Михаил Анолик, Марина Петрова. Из воспоминаний о детстве в коммунальной квартире №2 в переулке Гривцова, д. 6.
– В день похорон Сталина Миша с одноклассником Юрой Минкиным пошли на Дворцовую площадь. Перелезая через ограду Александровского сада, в давке, Минкин напоролся на пику и порвал пальто, за что его ждало неминуемое наказание. Миша отвел его к тете Нюре, сестре матери, которая была портнихой. Тетя Нюра мастерски зашила дырку, так что родители Минкина ничего не заметили…
Как в нашем детском сознании отразились важнейшие события сталинской эпохи?
Во время девальвации 1948 года у семьи Аноликов обесценилось 7000 рублей. Паша послала Отца положить их в сберкассу, но Отец остановился почитать газету, а тем временем закрыли все сберкассы: сначала на обед, а потом насовсем. Паша еще долго пилила Отца за эту оплошность.

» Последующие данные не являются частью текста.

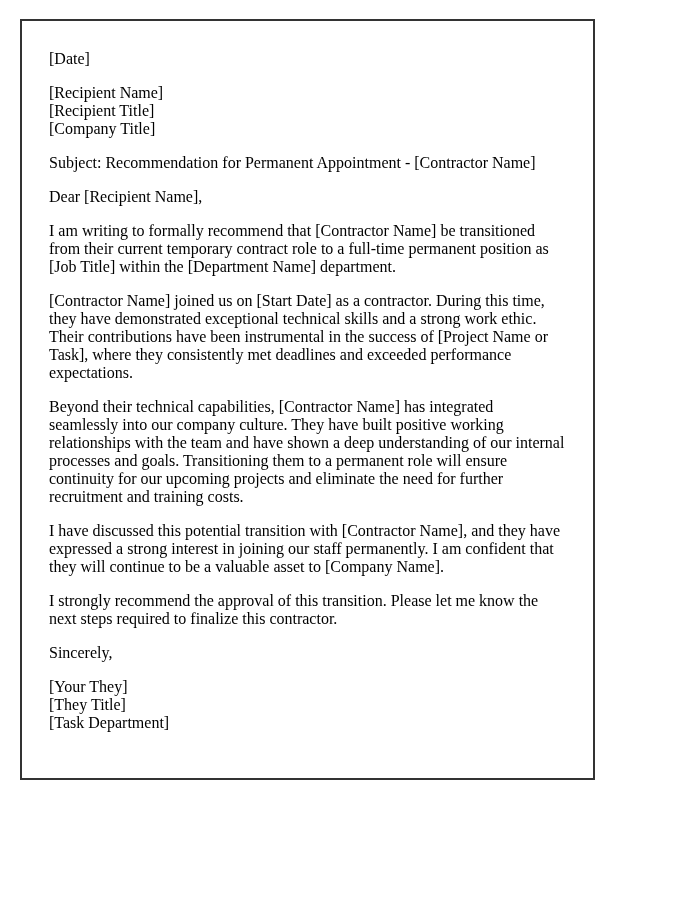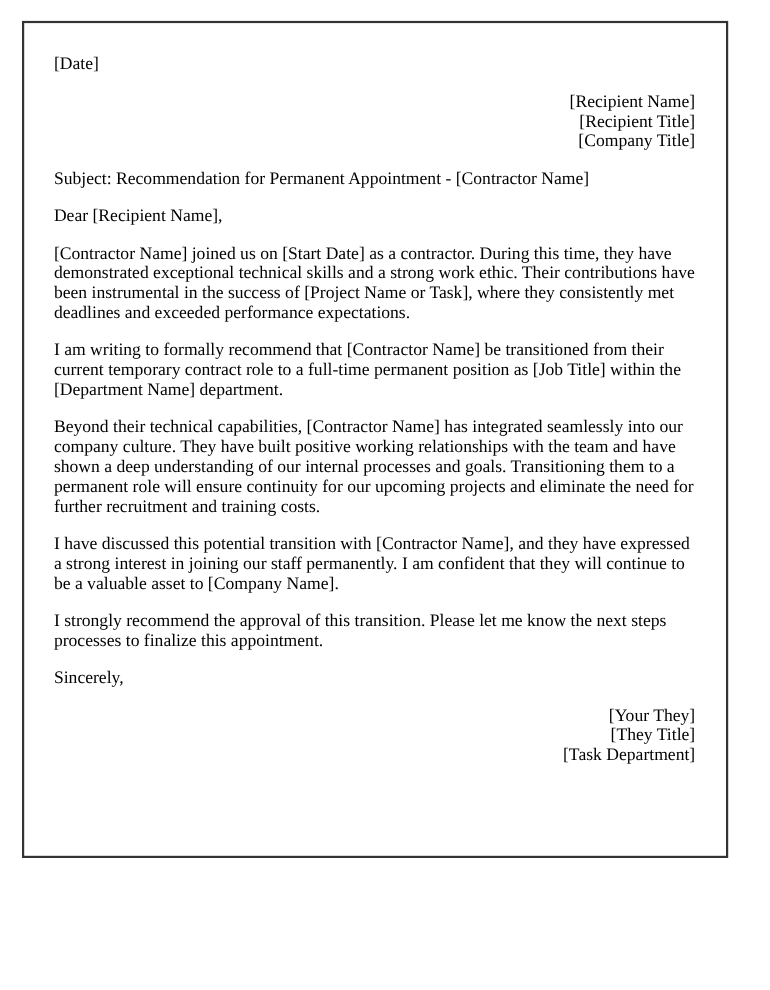--- a/index.html
+++ b/index.html
@@ -14,7 +14,7 @@
     position: absolute;
     left: 20px;
     top: 19px;
-    width: 642px;
+    width: 575px;
     height: 761px;
     box-sizing: border-box;
     border: 2px solid #333333;

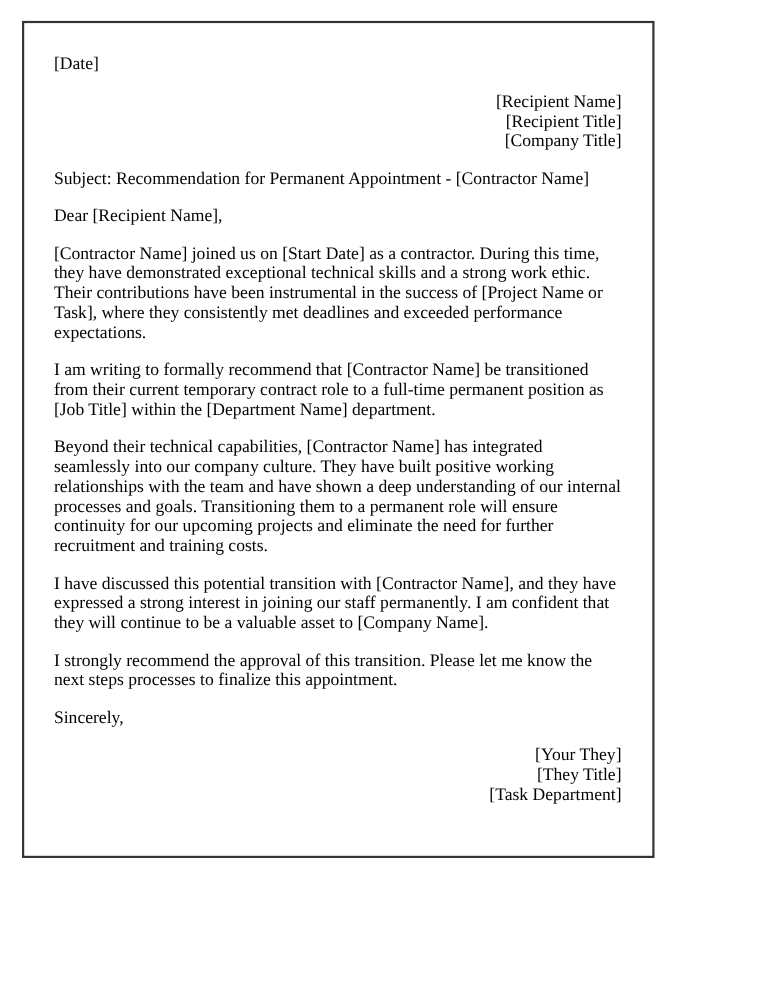--- a/index.html
+++ b/index.html
@@ -34,7 +34,6 @@
     font-size: 16px;
     line-height: 18px;
     color: #000000;
-    text-align: right;
   }
 </style>
 </head>

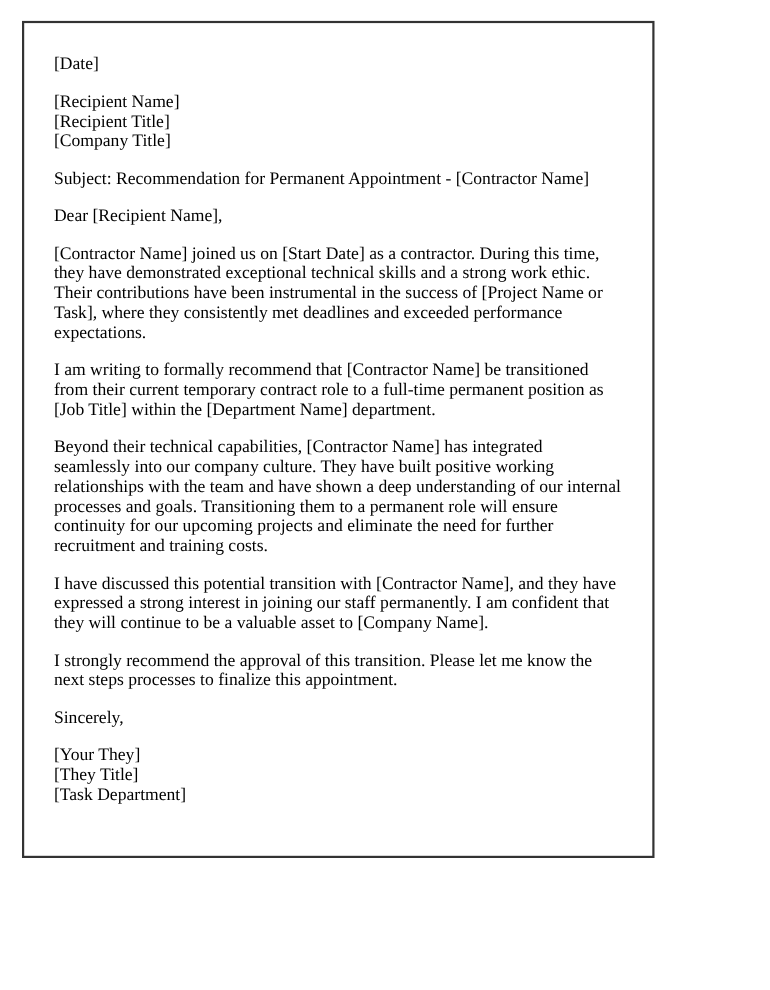--- a/index.html
+++ b/index.html
@@ -53,9 +53,9 @@
 
   <p>Dear [Recipient Name],</p>
 
+  <p>I am writing to formally recommend that [Contractor Name] be transitioned from their current temporary contract role to a full-time permanent position as [Job Title] within the [Department Name] department.</p>
+
   <p>[Contractor Name] joined us on [Start Date] as a contractor. During this time, they have demonstrated exceptional technical skills and a strong work ethic. Their contributions have been instrumental in the success of [Project Name or Task], where they consistently met deadlines and exceeded performance expectations.</p>
-
-  <p>I am writing to formally recommend that [Contractor Name] be transitioned from their current temporary contract role to a full-time permanent position as [Job Title] within the [Department Name] department.</p>
 
   <p>Beyond their technical capabilities, [Contractor Name] has integrated seamlessly into our company culture. They have built positive working relationships with the team and have shown a deep understanding of our internal processes and goals. Transitioning them to a permanent role will ensure continuity for our upcoming projects and eliminate the need for further recruitment and training costs.</p>
 

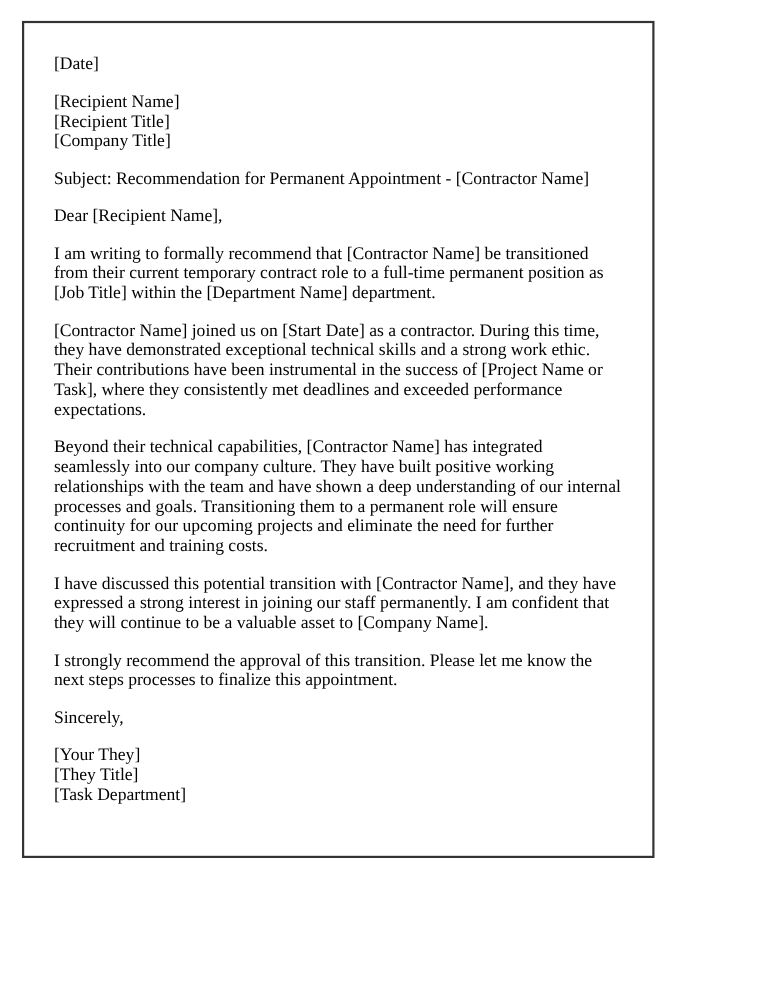--- a/index.html
+++ b/index.html
@@ -61,7 +61,7 @@
 
   <p>I have discussed this potential transition with [Contractor Name], and they have expressed a strong interest in joining our staff permanently. I am confident that they will continue to be a valuable asset to [Company Name].</p>
 
-  <p>I strongly recommend the approval of this transition. Please let me know the next steps processes to finalize this appointment.</p>
+  <p>I strongly recommend the approval of this transition. Please let me know the next steps required to finalize this contractor.</p>
 
   <p>Sincerely,</p>
 

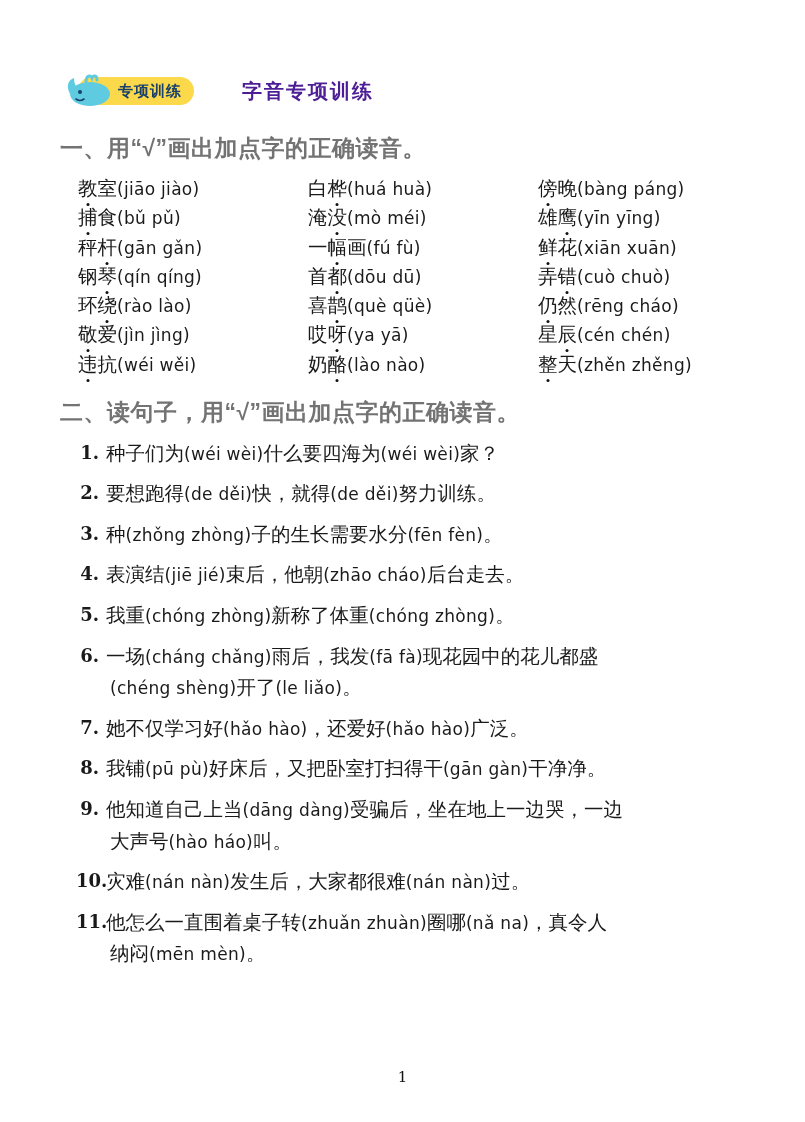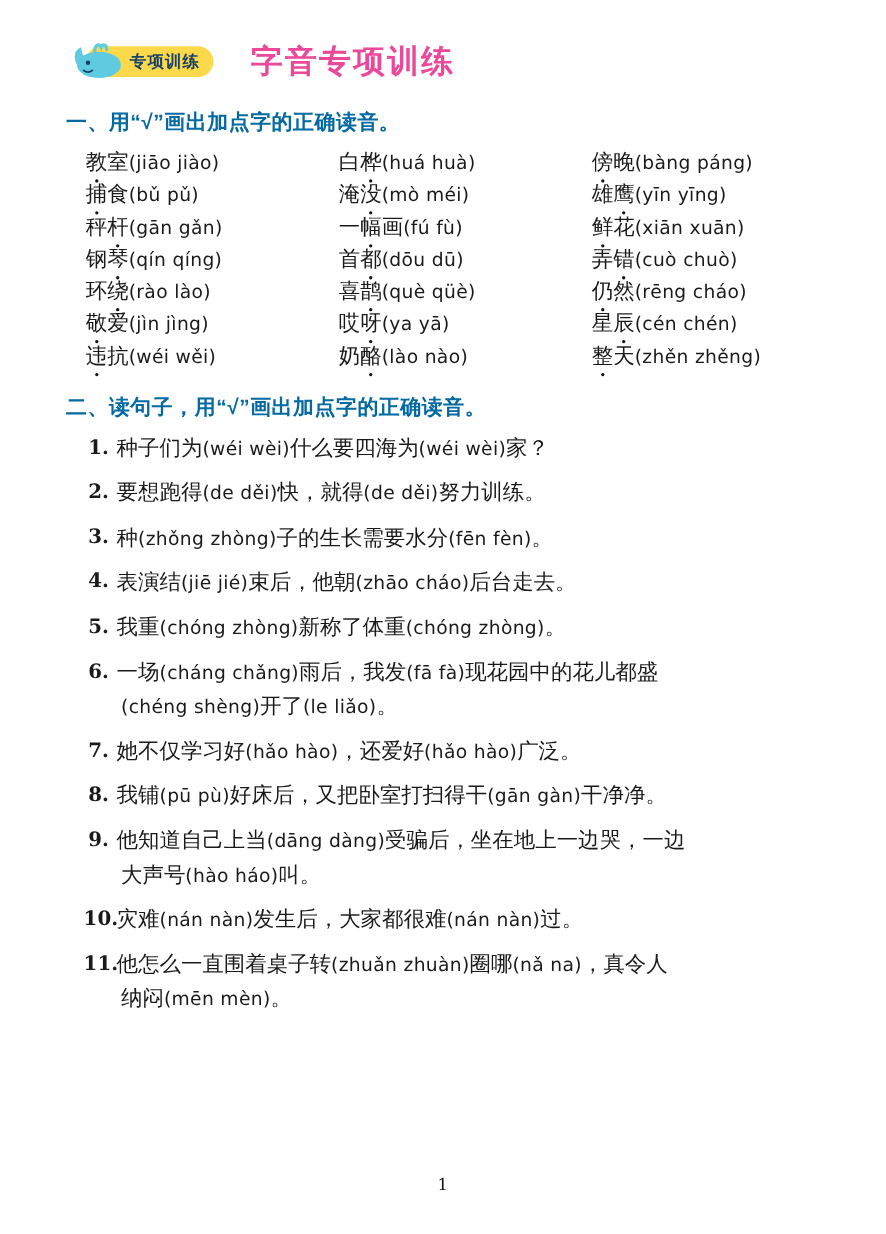--- a/index.html
+++ b/index.html
@@ -20,7 +20,7 @@
     width: 805px;
     height: 1122px;
     box-sizing: border-box;
-    padding: 28px 60px 20px 60px;
+    padding: 63px 60px 20px 60px;
   }
 
   

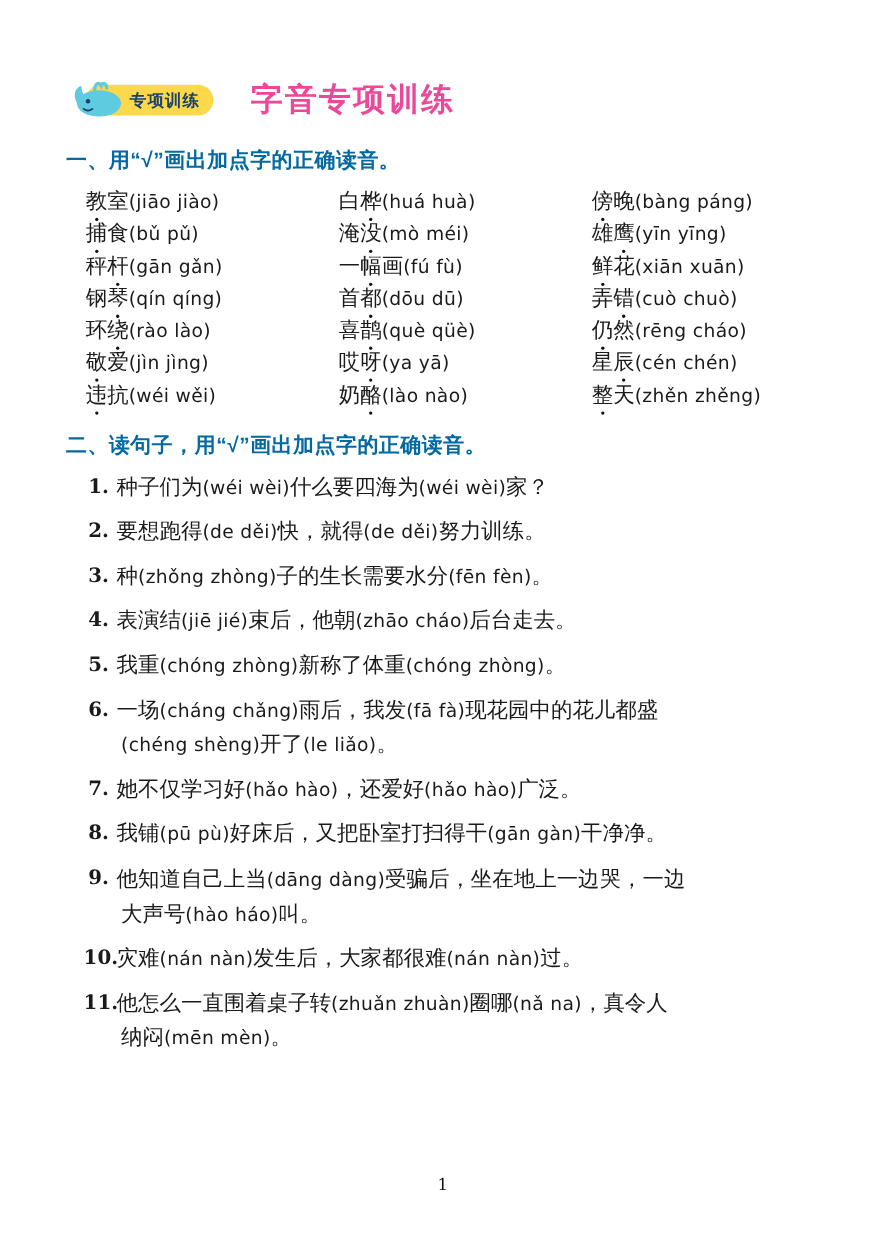--- a/index.html
+++ b/index.html
@@ -59,11 +59,11 @@
   }
   .doc-title {
     font-family: "Liberation Sans", sans-serif;
-    font-size: 29px;
-    font-weight: bold;
-    color: #ec4899;
+    font-size: 20px;
+    font-weight: bold;
+    color: #4c1d95;
     letter-spacing: 2px;
-    margin-left: 16px;
+    margin-left: 30px;
   }
 
   

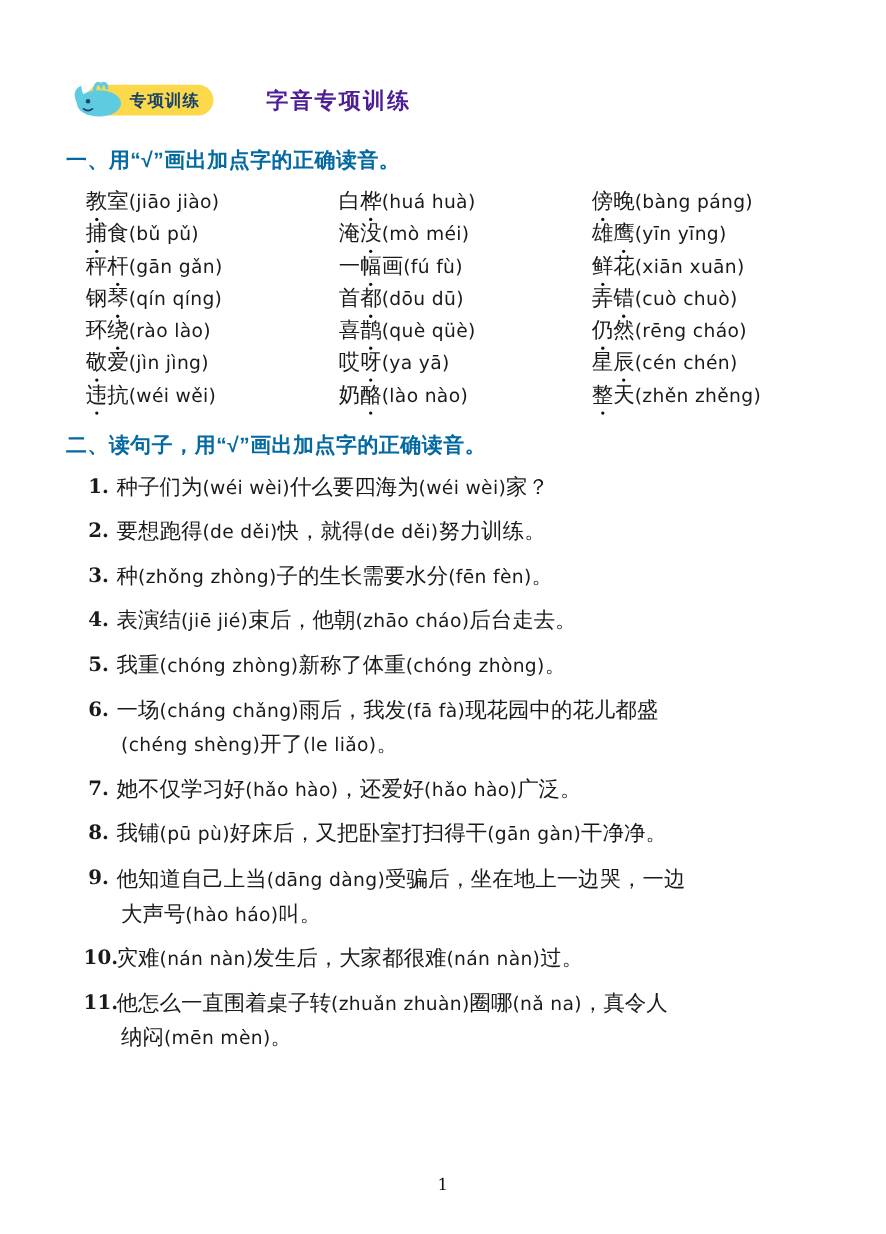--- a/index.html
+++ b/index.html
@@ -70,8 +70,8 @@
   .section-title {
     font-family: "Liberation Sans", sans-serif;
     font-weight: bold;
-    font-size: 19px;
-    color: #0369a1;
+    font-size: 23px;
+    color: #737373;
     margin: 14px 0 10px 0;
     letter-spacing: 0.5px;
   }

«Дело врачей» вызвало всплеск бытового антисемитизма. У Отца была ярко выраженная еврейская внешность и, вдобавок, золотые зубы. С ним было несколько инцидентов на улице и в трамвае. Тогда многие евреи русифицировали свои имена и отчества. Отчество Отца было Моисеевич, и сына назвали в часть деда, но русифицировали в Мишу. Дядюшка Яков узнал настоящее имя своей жены только в родильном доме, когда он справился, кого родила Куперман Ася Марковна. Ему ответили, что такой нет, а есть — Куперман Эсфирь Мордуховна.
Из восьми взрослых мужчин, проживавших в квартире в течение 1939—1955 годов, погибло двое, а пятеро отсидели разные сроки. Такова была плата за наше счастливое детство.